Клюгин повернул своё лицо в сторону Красновского, недолго посмотрел на него, оттопырив нижнюю губу, потом заговорил:
– Хорошо. Давайте по порядку. Про какую доброту вы мне толкуете?
– Я говорю, милейший Андрей Викторович, о той первозданной, исконно русской доброте, которую не спутаешь ни с какой другой. Слава Богу, я по миру поездил, даже в Индии был. Русский мужик, безусловно, беден, неграмотен и бесправен, в чём, естественно, виноват вовсе не он; он беднее и бесправнее западных крестьян, он невзрачнее их, но при всей своей серости он чрезвычайно добр. Православной добротой, которой нет ни у немцев, ни у англичан, ни у французов.
– И что же это за православная доброта?
– Это то, что позволяет им называться русскими.
– Не понимаю… – дёрнул плечом Клюгин.
– Конечно, не понимаете! Да и невозможно это понять, невозможно. В это только поверить можно или сердцем почувствовать, а понять – ни-ни. Я и сам раньше-то, когда в столицах, – эдакий учёный муж, просвещение да наука, а сюда, бывало, приеду – так чувствую себя чуть ли не Юлием Цезарем. А потом, попозже, понял, что ни наука наша, ни культура ближе к Богу нас не делают. И главное, что я вам скажу, – мужики нас гораздо сильнее в вере, хоть и неграмотные и плохо понимают, что там отец Агафон читает. А ещё… – он задумался на мгновение, теребя свой пухлый подбородок, – есть в них что-то такое, что словом выразить трудно. Надежда… или святость какая-то… в общем, то, что наш русский мужик – святой, – я не сомневаюсь.
– Я тоже, – подхватил Антон Петрович, жуя яблоко, – только святость та в нём слишком глубоко запрятана. Я бы даже сказал – завалена, засыпана всяким хламом.

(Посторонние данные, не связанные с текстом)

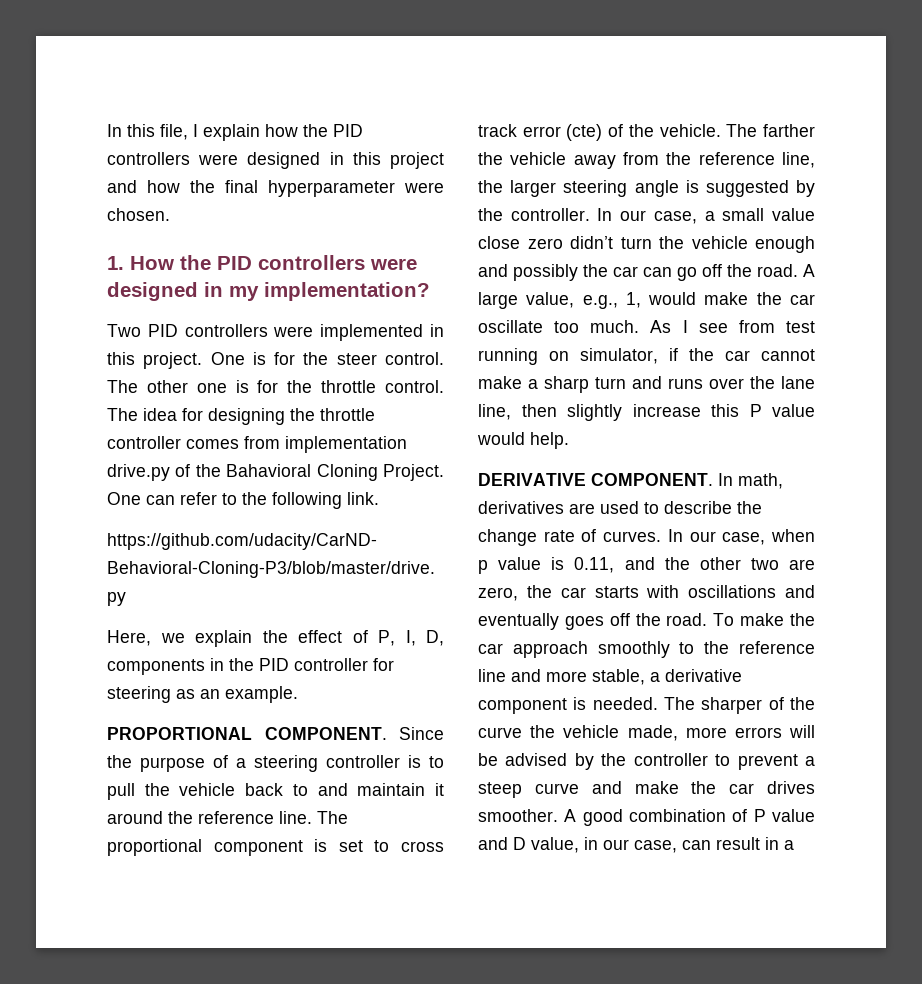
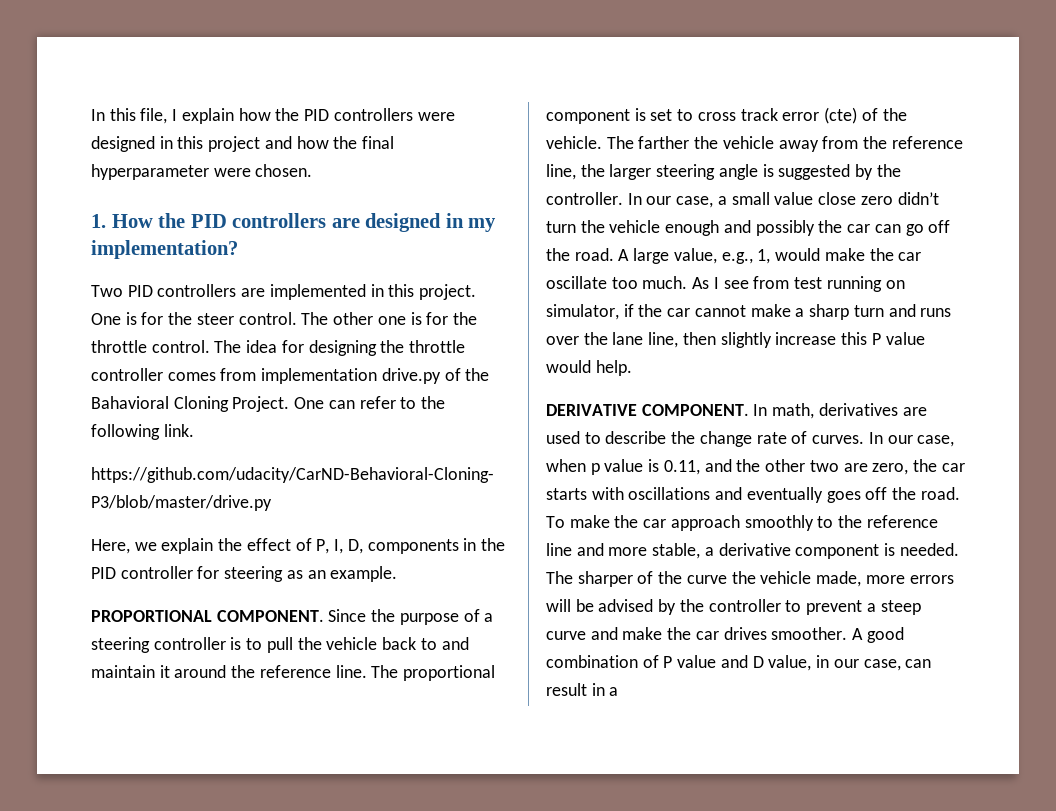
[370,258,417,270] were -> [331,218,360,228] are
[273,326,314,337] were -> [241,288,266,297] are

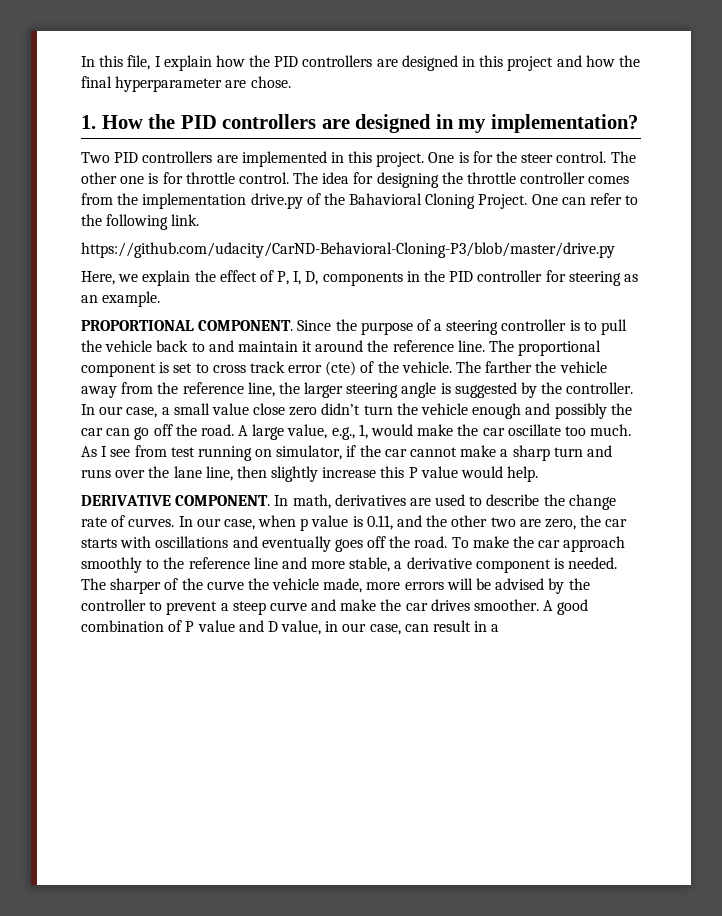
[417,112,455,121] were -> [376,59,398,67] are
[213,164,313,177] were chosen. -> [225,76,291,88] are chose.
[452,312,477,325] the -> (183, 178) none
(257, 374) none -> [117,193,139,205] the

– Вы имеете в виду его необразованность? – спросил Красновский.
– Я имею в виду, дорогие мои, его горбатость. Они все привыкли веками спину гнуть, вот и ходят до сих пор горбатыми. А как только распрямятся – тогда и святость покажется, стало быть, тогда и поговорим. В русском мужике, вы правильно заметили, много хорошего. Но слишком тяжёлые вериги прошлого…

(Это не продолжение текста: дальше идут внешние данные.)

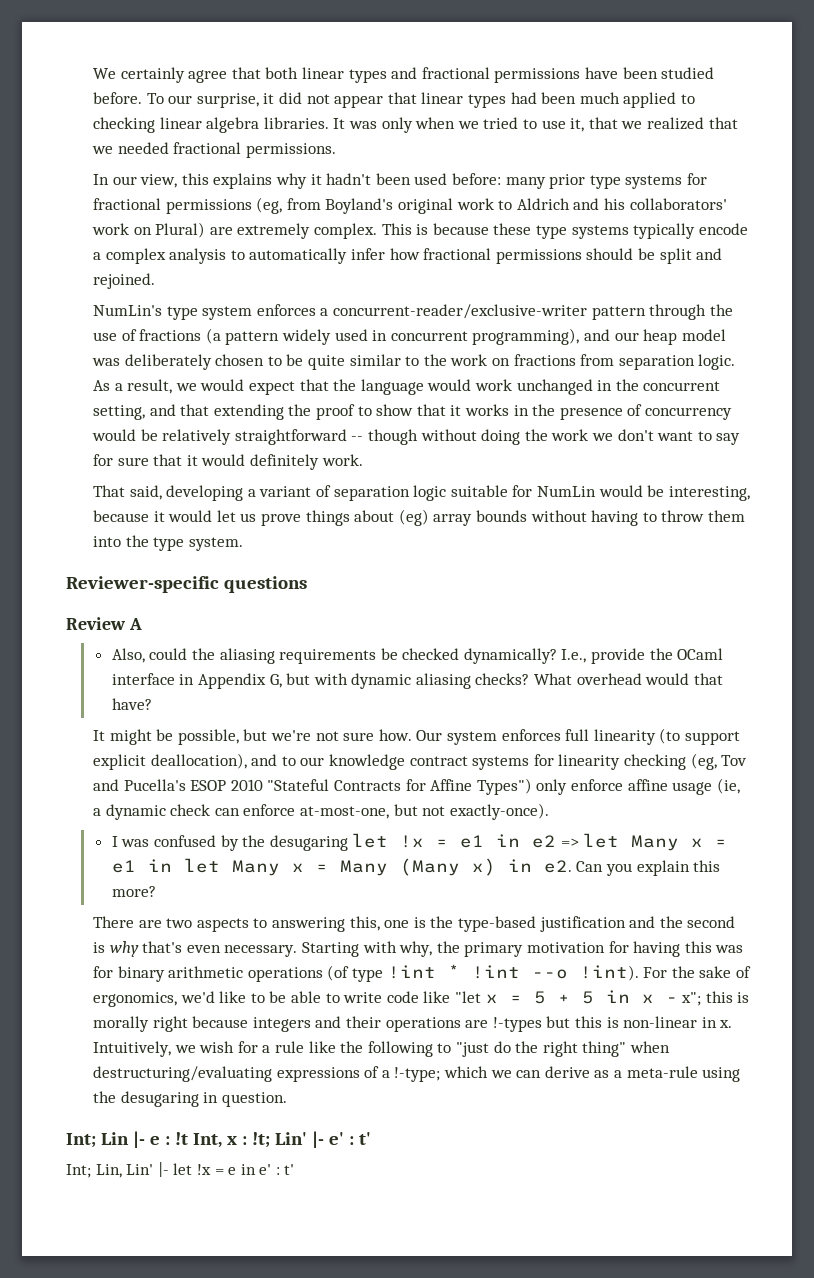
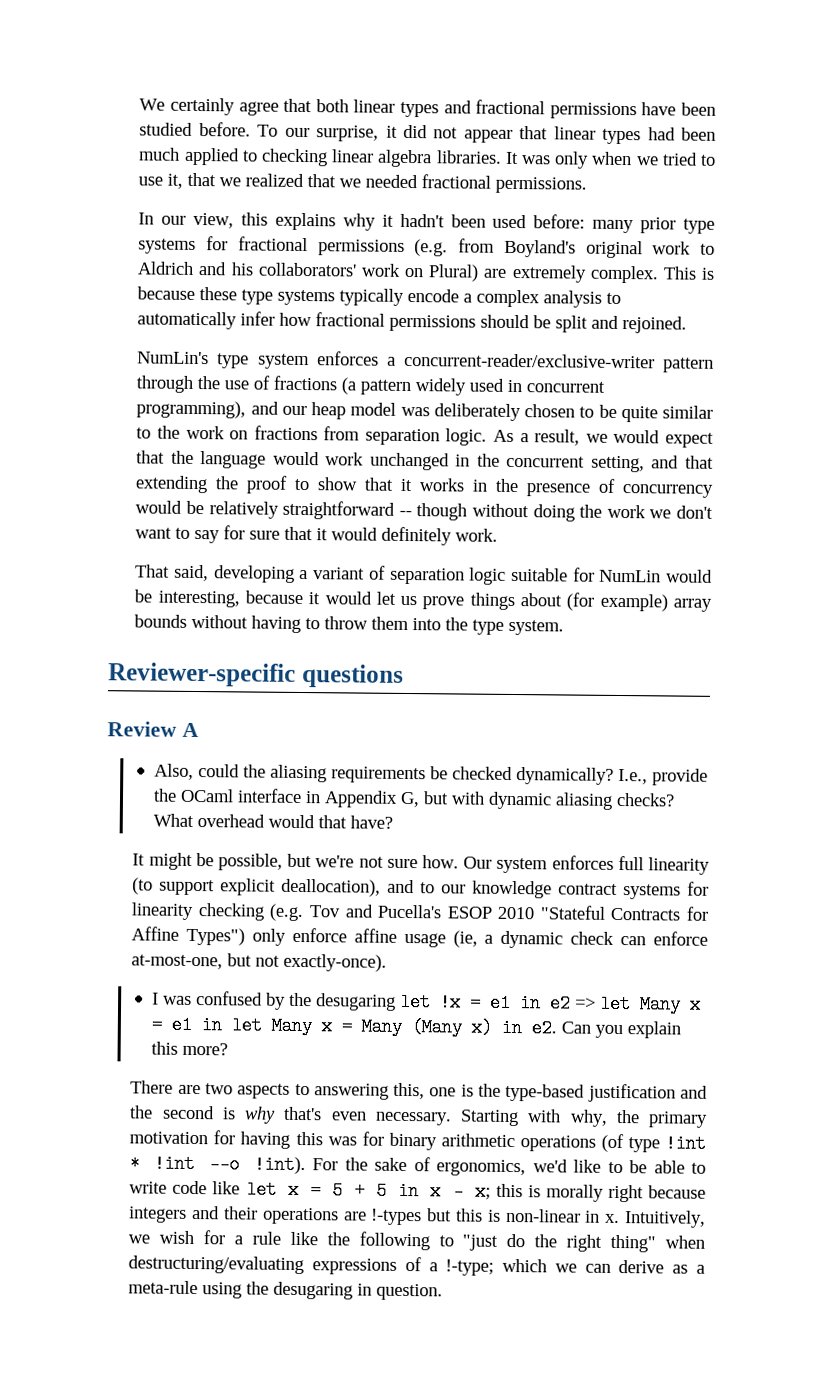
[256,197,283,214] (eg, -> [414,239,449,257] (e.g.
[398,509,429,526] (eg) -> [566,592,668,612] (for example)
[690,753,717,770] (eg, -> [269,903,305,922] (e.g.
[454,991,481,1003] "let -> [245,1180,277,1199] let
[681,992,702,1006] x"; -> [474,1182,491,1201] x;
[66,1131,371,1148] [66,1162,295,1178] // Int; Lin |- e : !t Int, x : !t; Lin' |- e' : t' // Int; Lin, Lin' |- let !x = e in e' : t' -> (444, 1292) none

– И грех над этими веригами смеяться, Андрей Викторович! – Красновский повернулся к усмехающемуся Клюгину. – Грех! Дело любого просвещённого русского человека – помочь своему забитому собрату по нации. Просветить, научить, направить. Наши предки из него кровь пили. Стало быть, нам и их вину искупать.
– Браво! – засмеялся Клюгин, лениво хлопая в ладоши. – Точь-в-точь мои слова двадцатипятилетней давности! Правда, я-то шёл несколько дальше. Я мужика призывал свергнуть власти предержащие и установить с нашей помощью подлинную демократию. За что и поплатился.